Speaking of eggs, that sun looked like a big, bright-yellow yolk suspended in the sky when I returned from my walk this morning. Yesterday was a blah day which I spent running errands. Though I hated to waste a perfectly beautiful walking day running errands and grocery shopping, I did manage to eke out three miles from those tasks, plus completing a few laps at Meijer while I was there, and, I put 17 miles on the car as well – woo hoo. The car needed a long run, as it only gets the stops and starts in the City, and, with the I-75 detour, Fort Street is forever bottlenecked due to the extra heavy traffic.
Spring may finally have sprung and is here to stay, albeit today’s chilly start. My boss was out again this morning, so I went to the Park, camera and peanuts in tow, and escaped for a breath of nature. Along the way, every single tree and flowering bush seemed to be on parade as I walked past. At the Park, lots of squirrels were eager to see me – perhaps I should have bought animal crackers instead of two more bags of peanuts yesterday – today is National Animal Crackers Day … do you think the squirrels would have come running for them? Maybe with a little dab of peanut butter – I know I would have.

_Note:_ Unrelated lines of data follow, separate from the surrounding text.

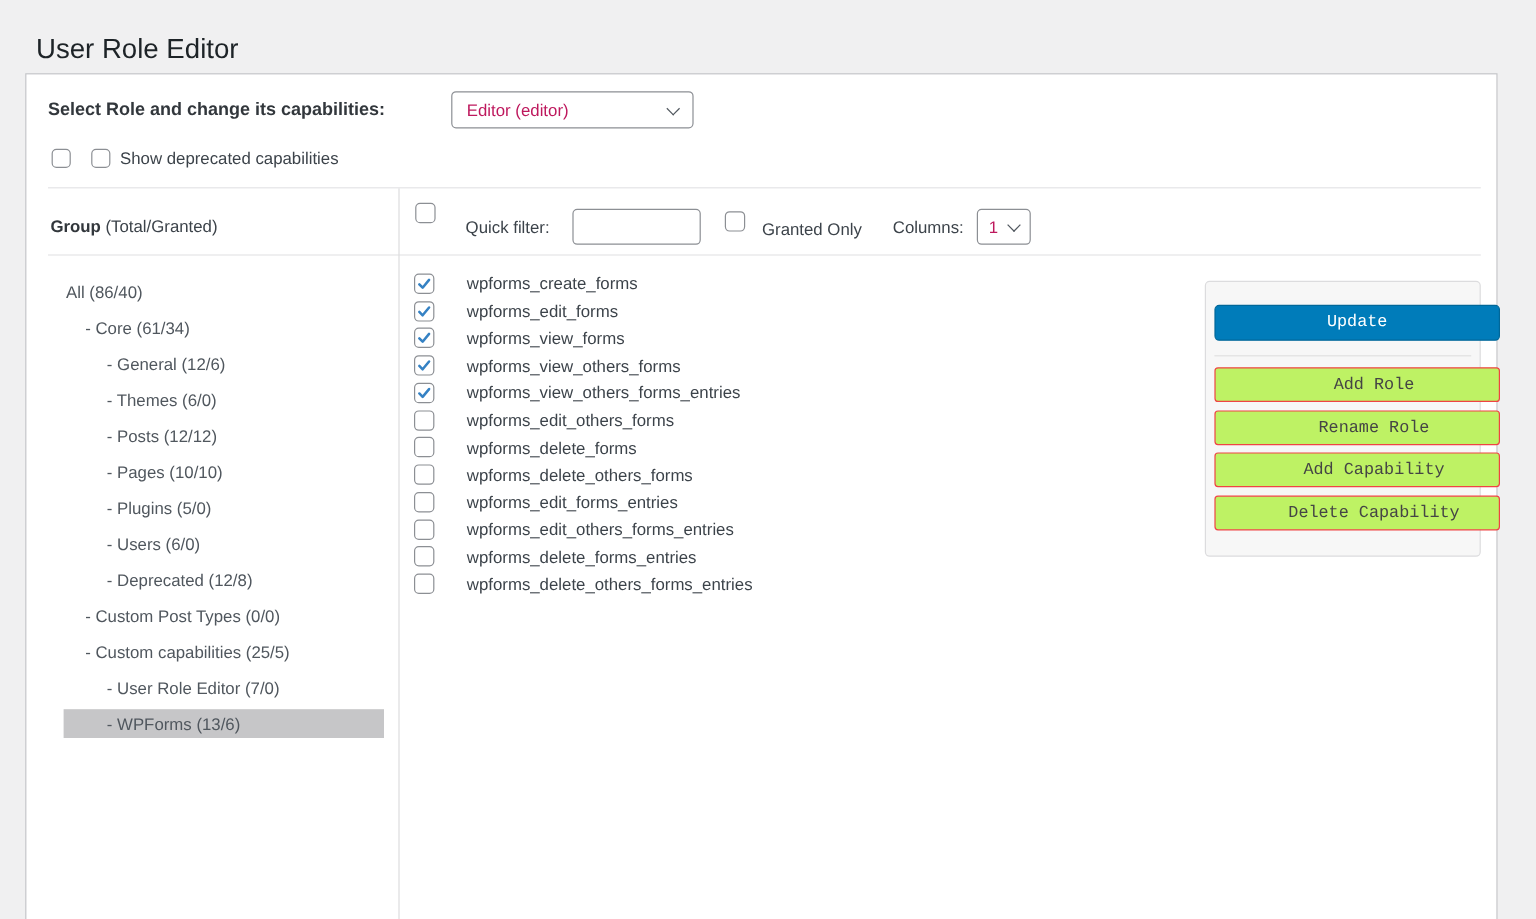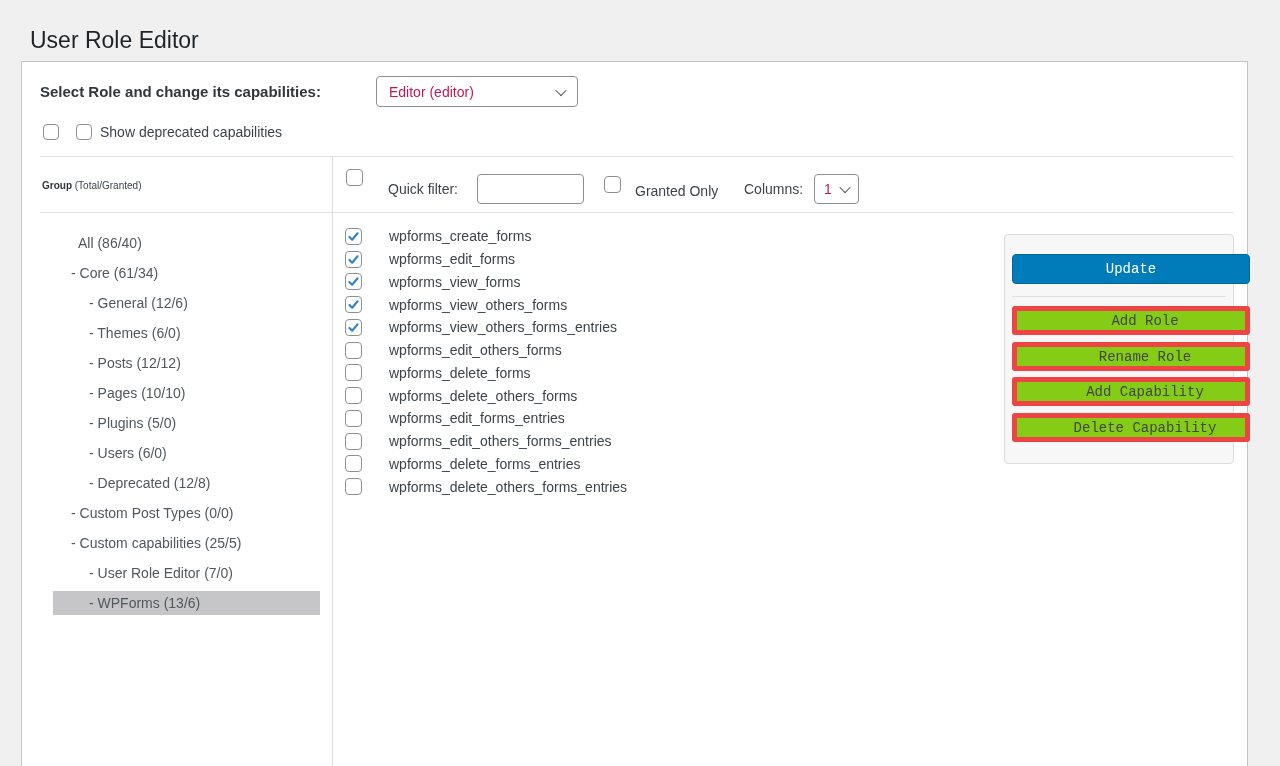"Group (Total/Granted)" .group-header { font-size: 10px -> 14px }
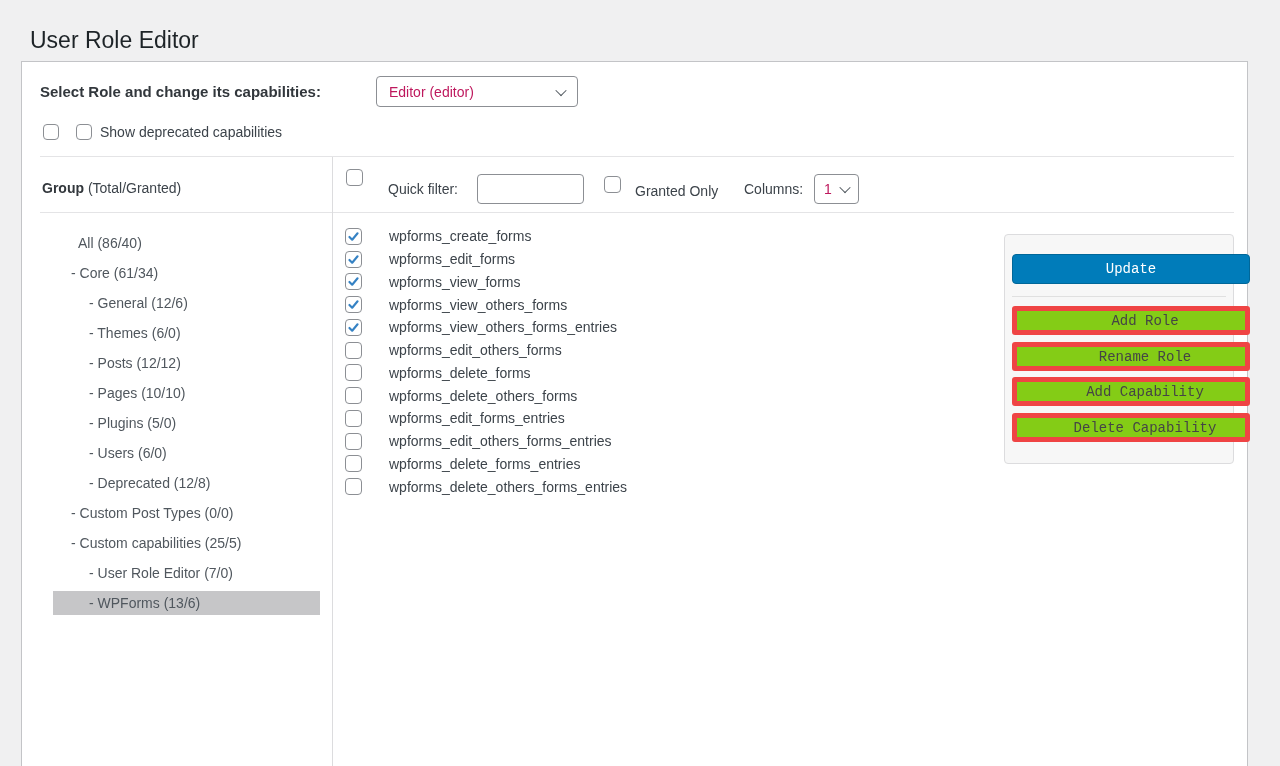"All (86/40)" .tree-row.ind0 { margin-left: 23px -> none }
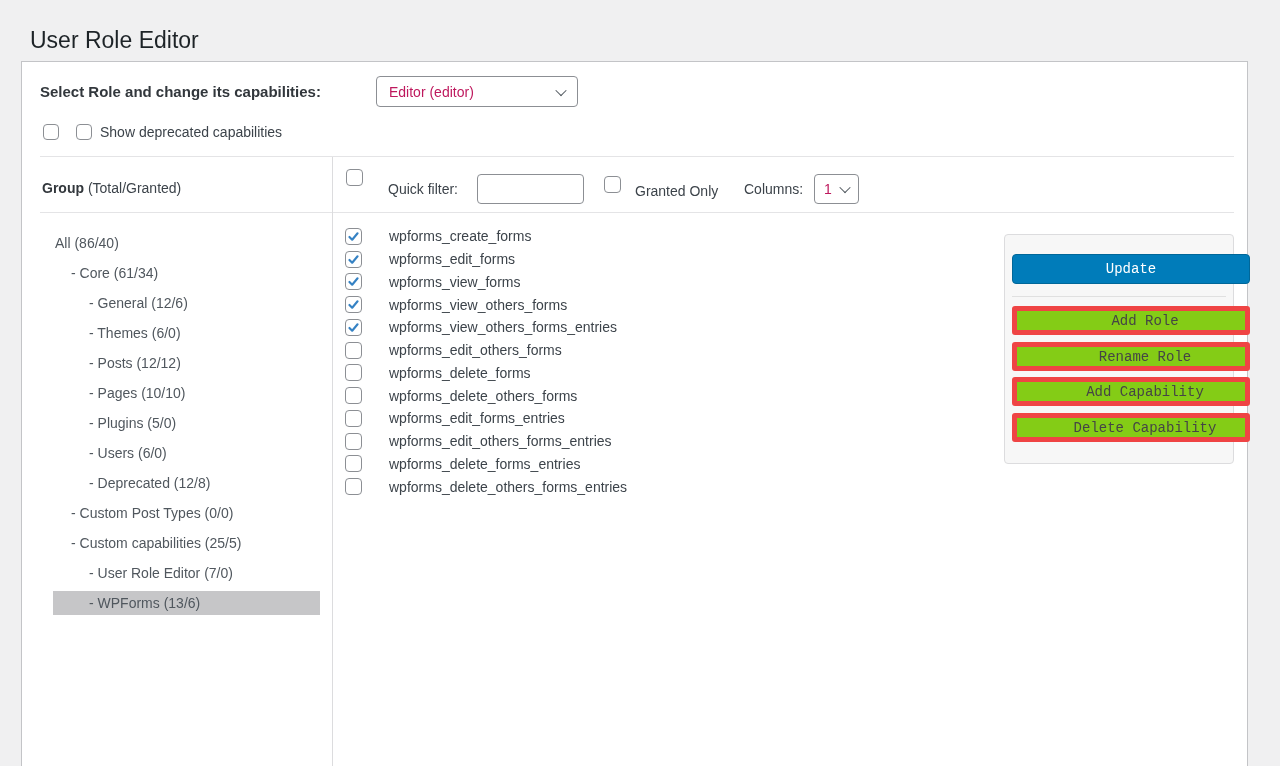"Add Role" .btn-secondary { background: #84cc16 -> #bef264; border: 5px solid #ef4444 -> 1px solid #ef4444 }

[Image of multi-colored Easter egg by Geralt from Pixabay]
[Image of brown Easter eggs by Pezibear from Pixabay]
[Image of colorful Easter eggs by Alex_Fotos from Pixabay]
Miss Linda………………………thank you for sharing about the healthy egg…………..my dad used to swallow a raw egg with his beer!!!!………………………….I’ll eat my share of colored hard boiled eggs at this time of the year and no thanks to living to be 117 years old!
Ann Marie – I have heard of a raw egg in a glass of beer before – never knew anyone that did it though … did he just break it into the beer like that or stir it up? Eggs are good for your eyes, and, for years, I used mayonnaise as a deep conditioner for my hair about once a month. My mom would put it into my hair since my hair was long and leave it on inside a shower cap. Then she would rinse it out – I wouldn’t have been able to see all the grease. It was very greasy, and she cut the grease with vinegar, then shampooed twice. My hair was shiny and bouncy from that treatment. But if I got caught in the rain the next few days, you could smell that mayo!!! I don’t like the idea of being 117 either.
I love your pictures you chose. My Mom made the most delicious eggnog. No cooking. No worry. I’ve always enjoyed eggs. Of course I don’t plan on living to be a100. My mom lived to be 96.
I don’t want to be that old either Marge – too many changes to adapt to – 61 is bad enough!